Merriespruit Tailings Dam Failure, Virginia, South Africa
Figure 1: Merriespruit tailings engulf the town
On the 22nd February 1994 the Merriespruit tailings dam failed by overtopping as a consequence of heavy rains causing a flowslide (static liquefaction) of part of the embankment (Davies 2002). Water mismanagement was to blame that caused 600,000 m3 of tailings (1.2 Million tonnes) to mobilize out of the impoundment where the flow eventually stopped 2 km away in the town of Merriespruit (Penman 1998; Davies 2001). 17 people were killed and scores of houses were demolished (Fourie 2003). Figure 1 shows the extent of the damage to the town and the scale of the breached embankment.
The 31 m high embankments had problems prior to the major failure. Small slips had caused the impoundment to close temporarily, and only mine water with small amounts of tailings were deposited. The deposition of these tailings caused the supernatant pond to move to the opposite side of the impoundment which rendered the decant system inoperable (ICOLD and UNEP 2001). A satellite recorded the transition stages of the decant pond relocation as more tailings were deposited with the mine water (ICOLD and UNEP 2001). Heavy rains that fell on the day of the failure (30 – 55 mm in 30 minutes) caused the overtopping (Blight 1998).
Figure 2: Aerial of the Merriespruit failure
The failure could have been prevented if a suitable operating manual and emergency plan had existed and been implemented successfully. The operation of the facility leading up to the major failure was outside the designed operating procedures. The facility had been closed as a result of earlier embankment slips but still process water and tailings were being discharged to the impoundment. This suggests that an emergency plan was not in place to implement intervention actions or documented procedures were overridden by an individual making an executive decision. Which ever the case may be, the lack of understanding of the operational procedures and the seriousness of the events prior to the main failure had not been realised. If a well structured and executed operational plan had existed then the tailings operator(s) would have known to intervene, continually monitor the closed impoundment for change and prevent further discharge to the facility.

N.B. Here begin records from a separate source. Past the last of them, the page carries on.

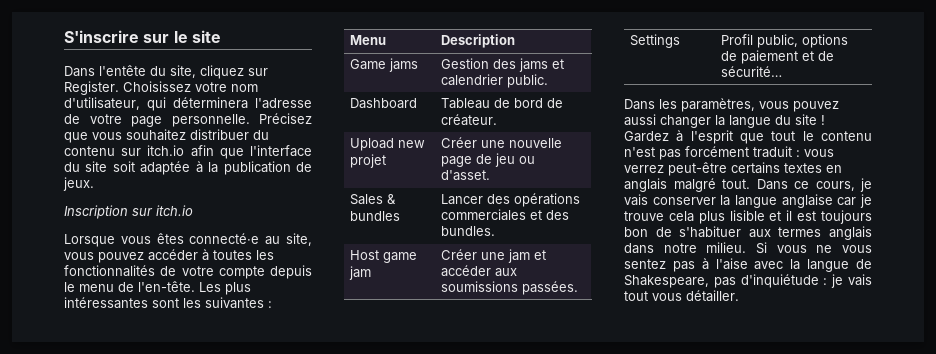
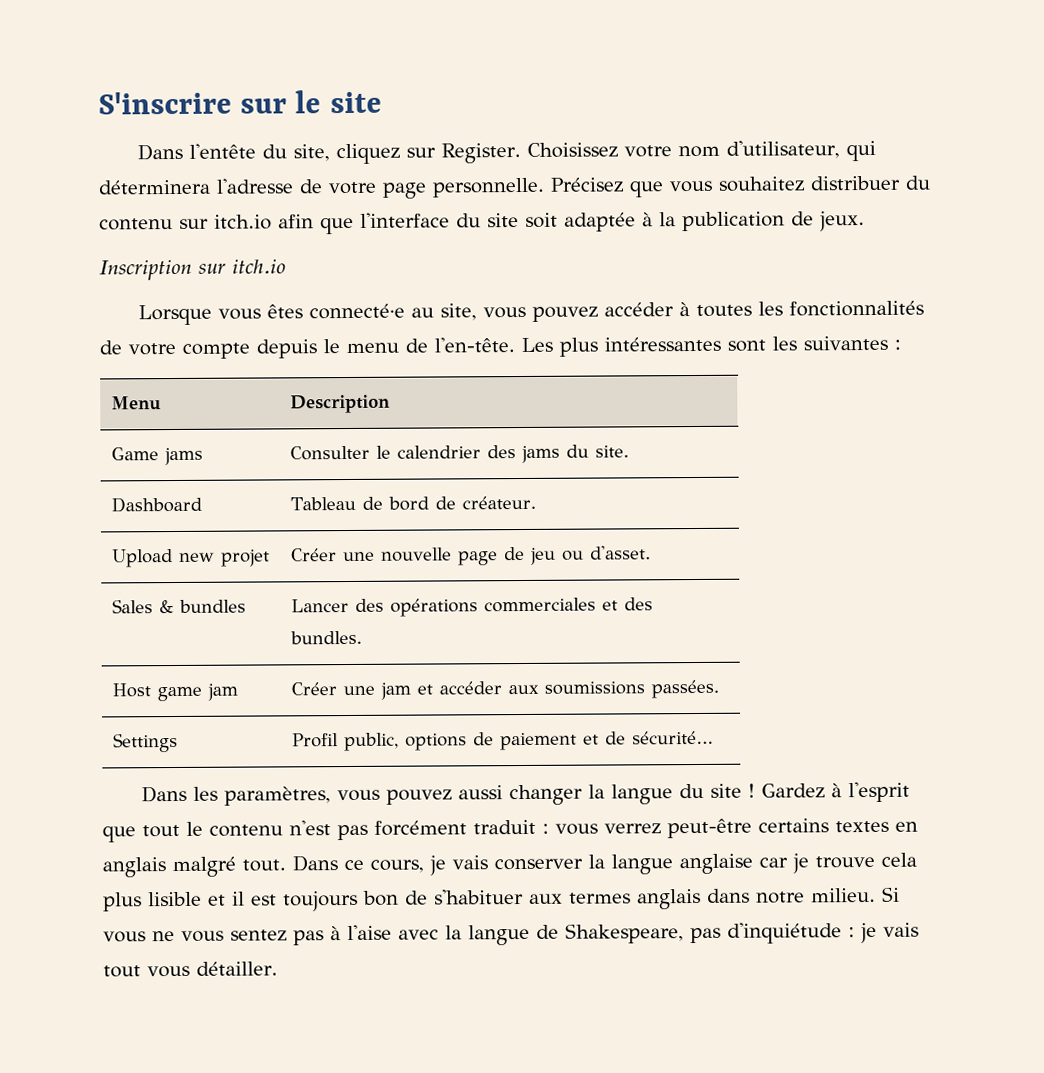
- Game jams | Gestion des jams et calendrier public.
+ Game jams | Consulter le calendrier des jams du site.

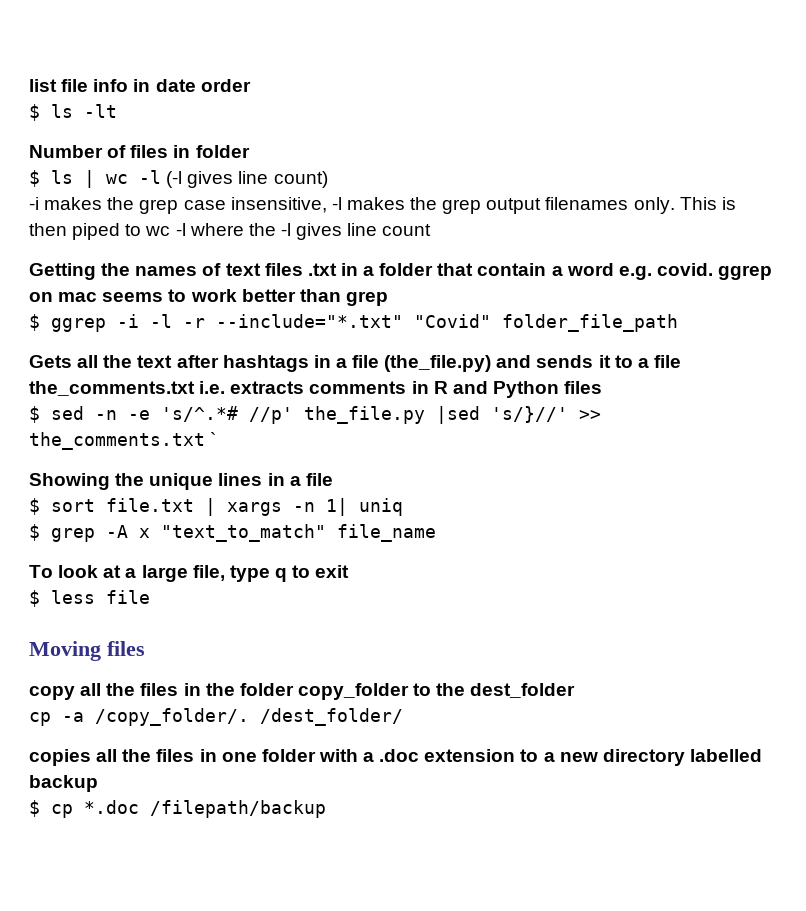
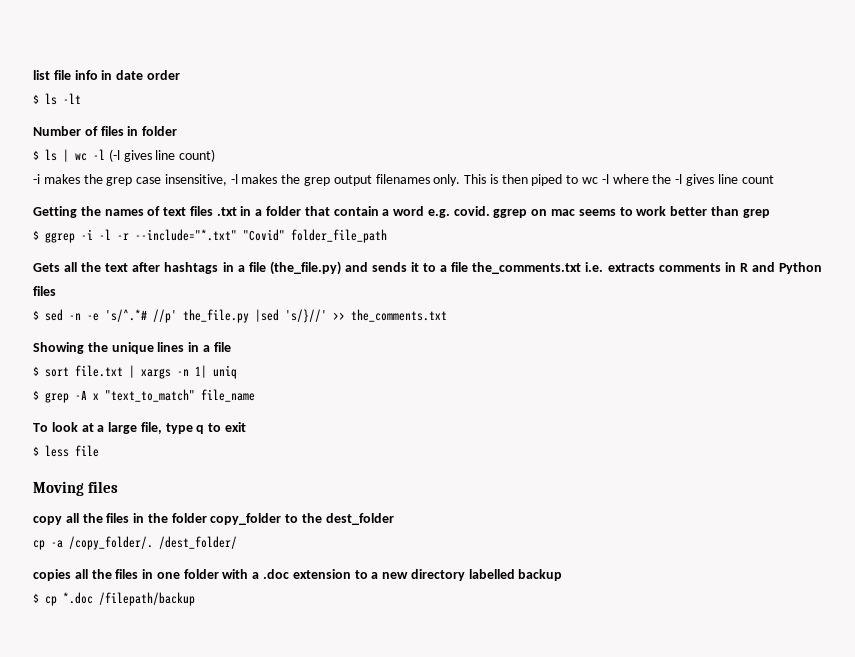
- $ sed -n -e 's/^.*# //p' the_file.py |sed 's/}//' >> the_comments.txt `
+ $ sed -n -e 's/^.*# //p' the_file.py |sed 's/}//' >> the_comments.txt

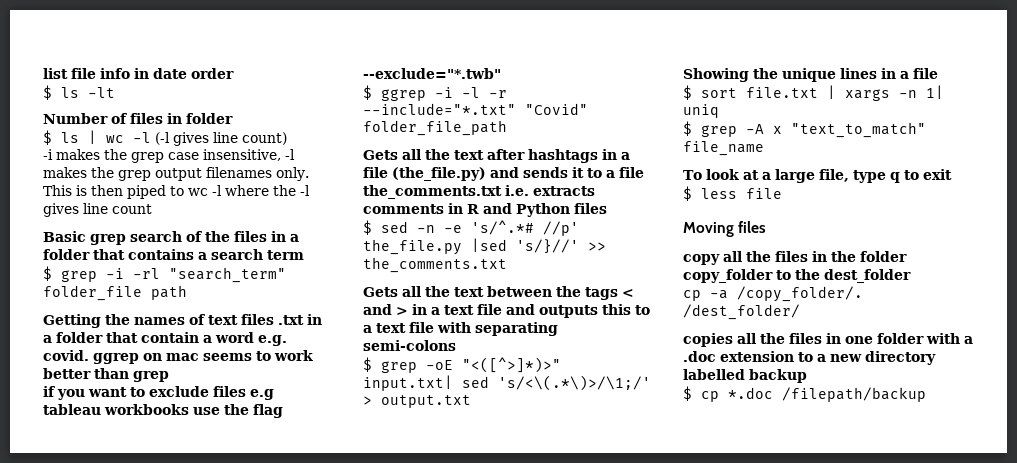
+ Basic grep search of the files in a folder that contains a search term
+ $ grep -i -rl "search_term" folder_file path
+ if you want to exclude files e.g tableau workbooks use the flag --exclude="*.twb"
+ Gets all the text between the tags < and > in a text file and outputs this to a text file with separating semi-colons
+ $ grep -oE "<([^>]*)>" input.txt| sed 's/<\(.*\)>/\1;/' > output.txt

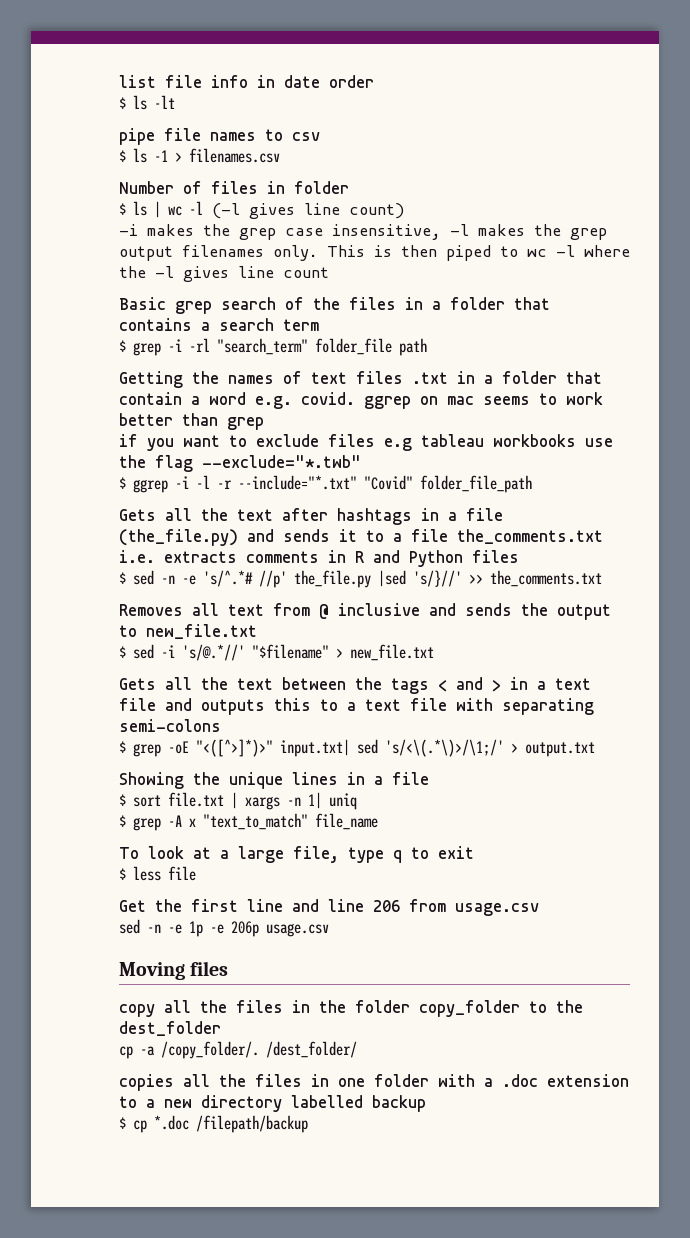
+ pipe file names to csv
+ $ ls -1 > filenames.csv
+ Removes all text from @ inclusive and sends the output to new_file.txt
+ $ sed -i 's/@.*//' "$filename" > new_file.txt
+ Get the first line and line 206 from usage.csv
+ sed -n -e 1p -e 206p usage.csv

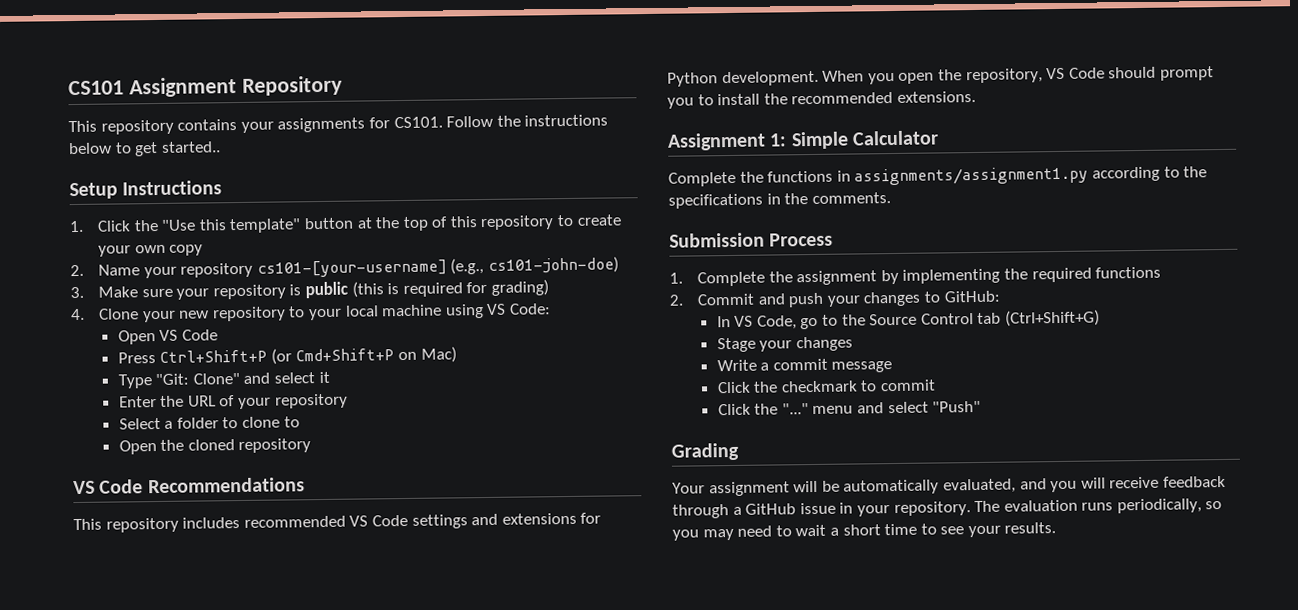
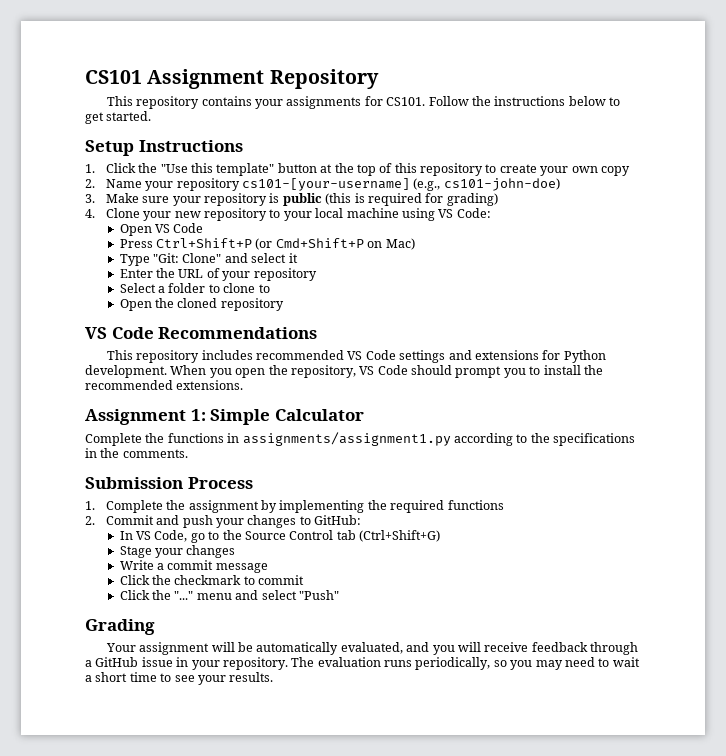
- Follow the instructions below to get started..
+ Follow the instructions below to get started.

The position of the supernatant pond and its ability to decant had been lost which suggests that the monitoring procedures had been inadequate to notice the change in the pond geometry and location. Alternatively the tailings operators may not have been trained to realise the consequences of pond migration as a result of single point deposition of the process water and tailings. A management structure documenting individual responsibilities, operating procedures and contingency measures would have been suffice to identify and prevent the initial localised slips and how the facility was to be managed thereafter. Having a suitable tailings management system implemented could have prevented this failure from occurring.